[TASK PROMPT] In the records below, find the line containing "margin-left: 40px ->". Output it and every line after it to the end, unchanged, with no pictures.

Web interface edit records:
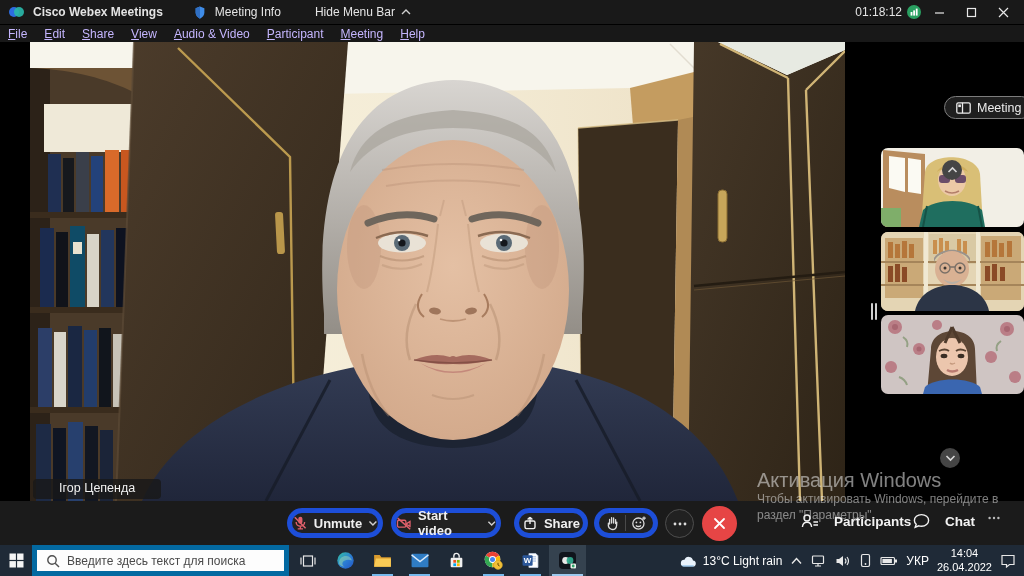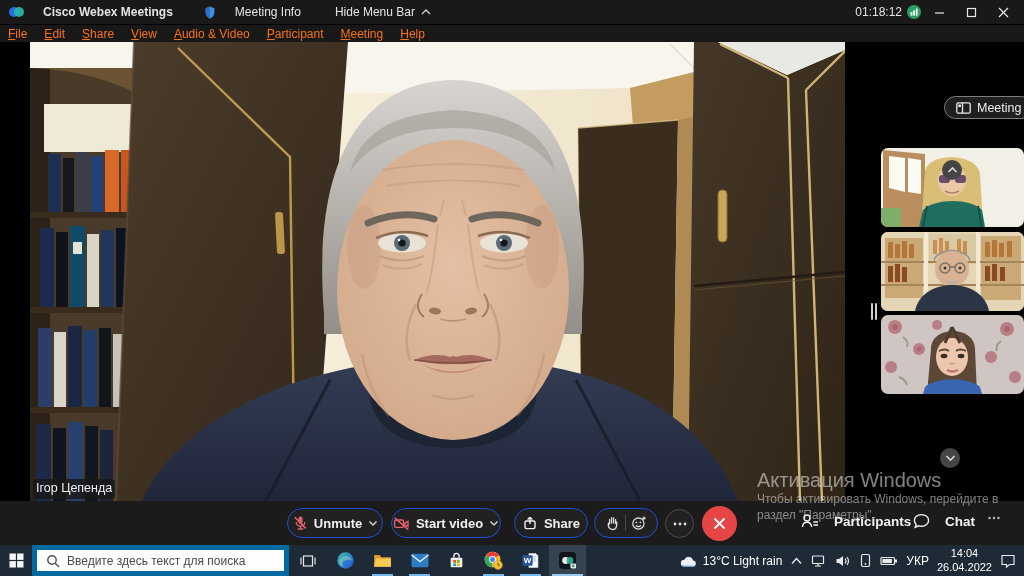"Cisco Webex Meetings" .tb-group { gap: 18px -> 8px }
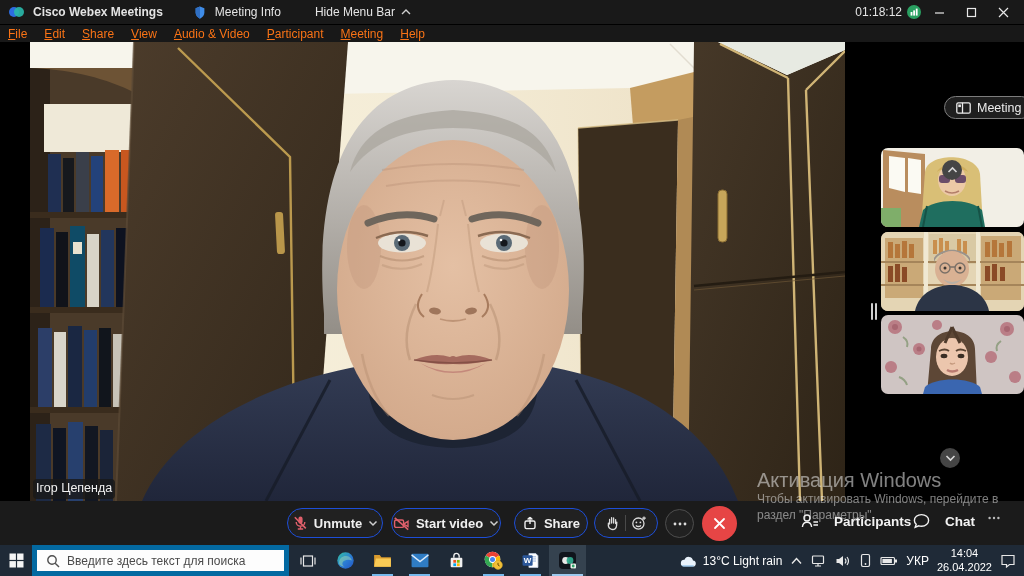"File" .menubar { color: #f97316 -> #c4b5fd }
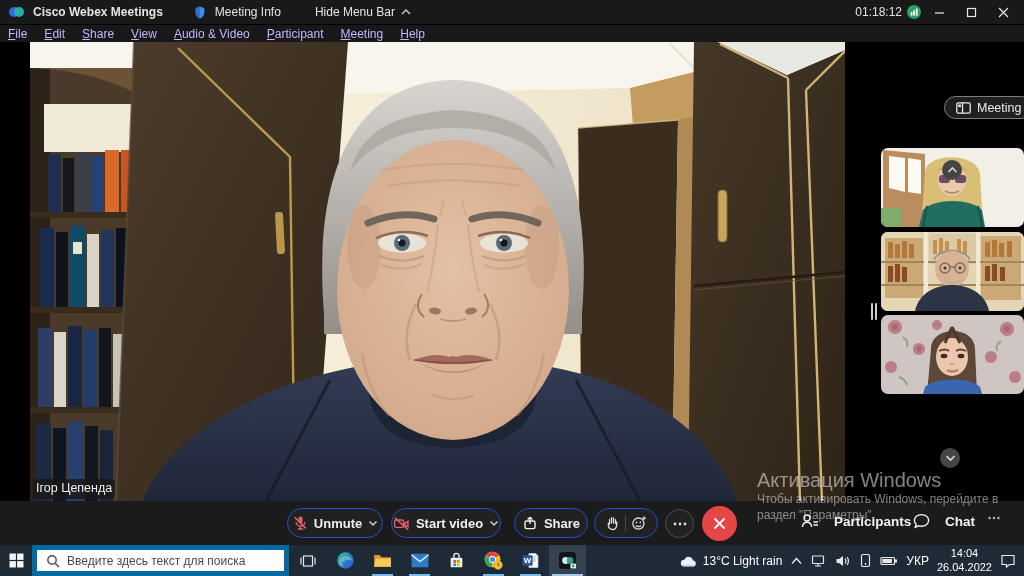"Ігор Цепенда" .name-tag { padding: 2px 3px 4px -> 2px 26px 4px }
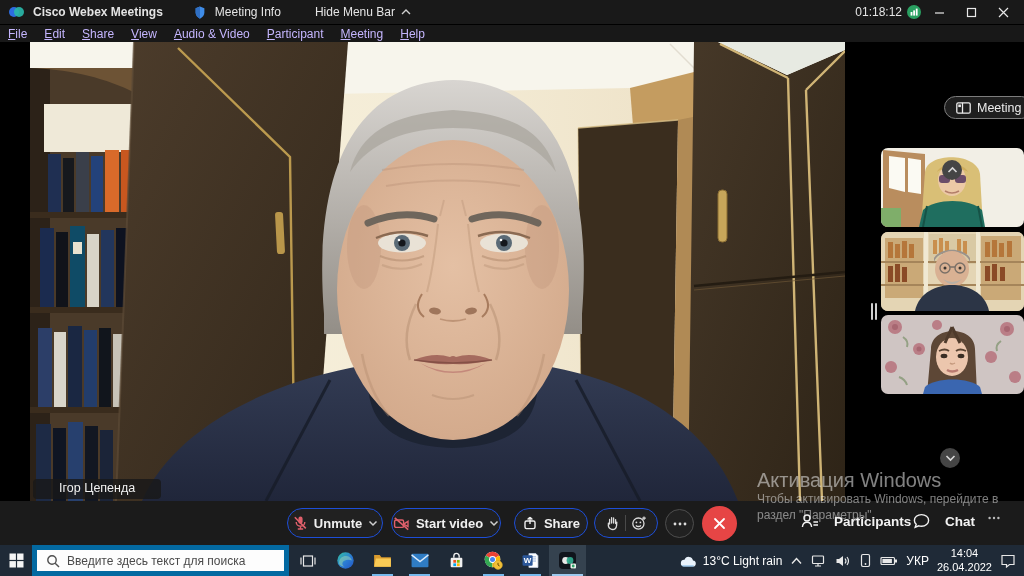"Unmute" .pill { border: 1px solid #1d4ed8 -> 5px solid #1d4ed8 }
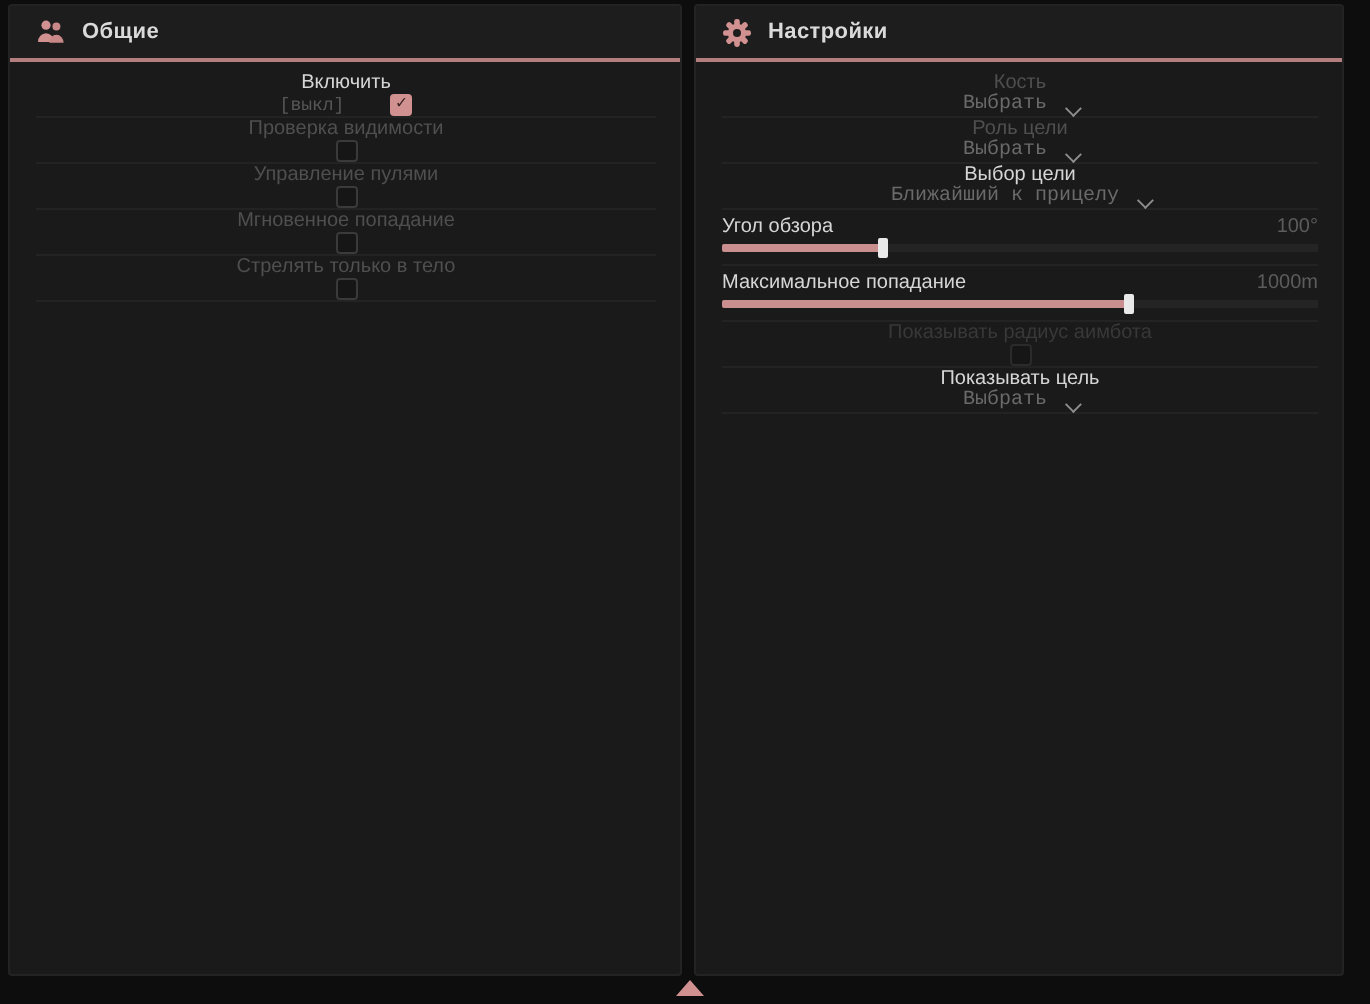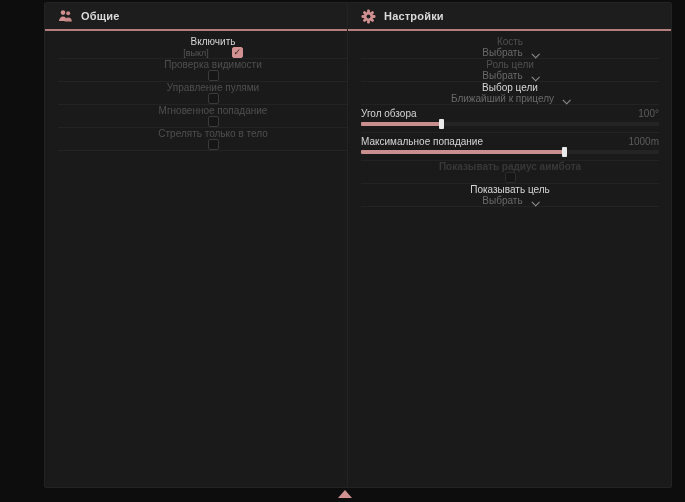"Общие" .panel-left { margin-left: 40px -> none }
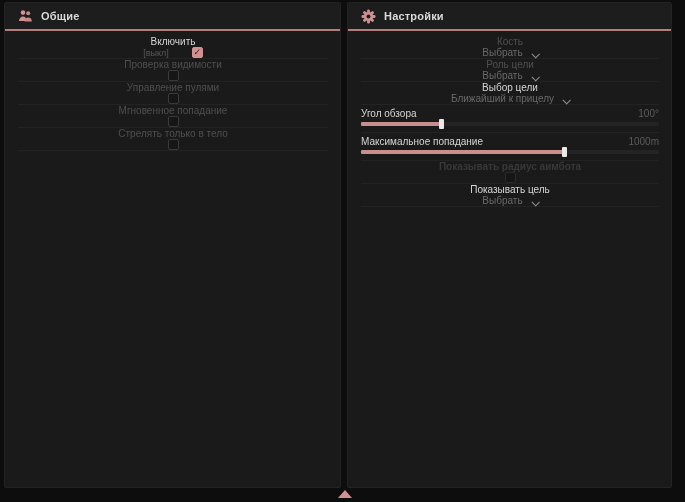"[выкл]" .right-side { font-family: none -> Liberation Mono, monospace }
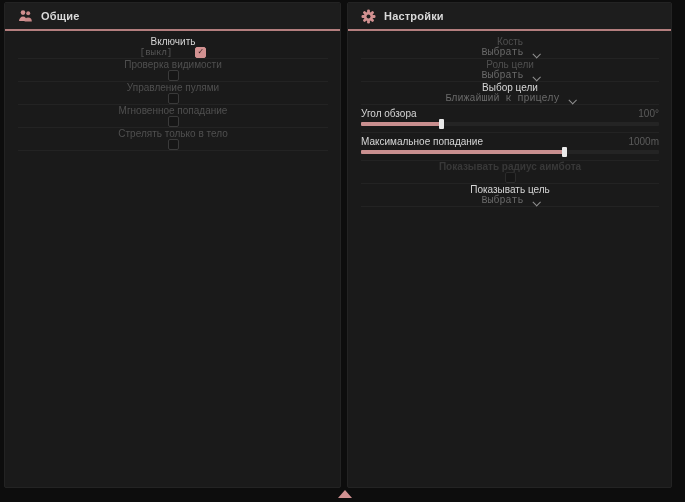"Показывать радиус аимбота" .lbl.disabled { font-weight: bold -> none }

[ANSWER TO THIS EXERCISE]
"Общие" .panel-left { margin-left: 40px -> none }
"[выкл]" .right-side { font-family: none -> Liberation Mono, monospace }
"Показывать радиус аимбота" .lbl.disabled { font-weight: bold -> none }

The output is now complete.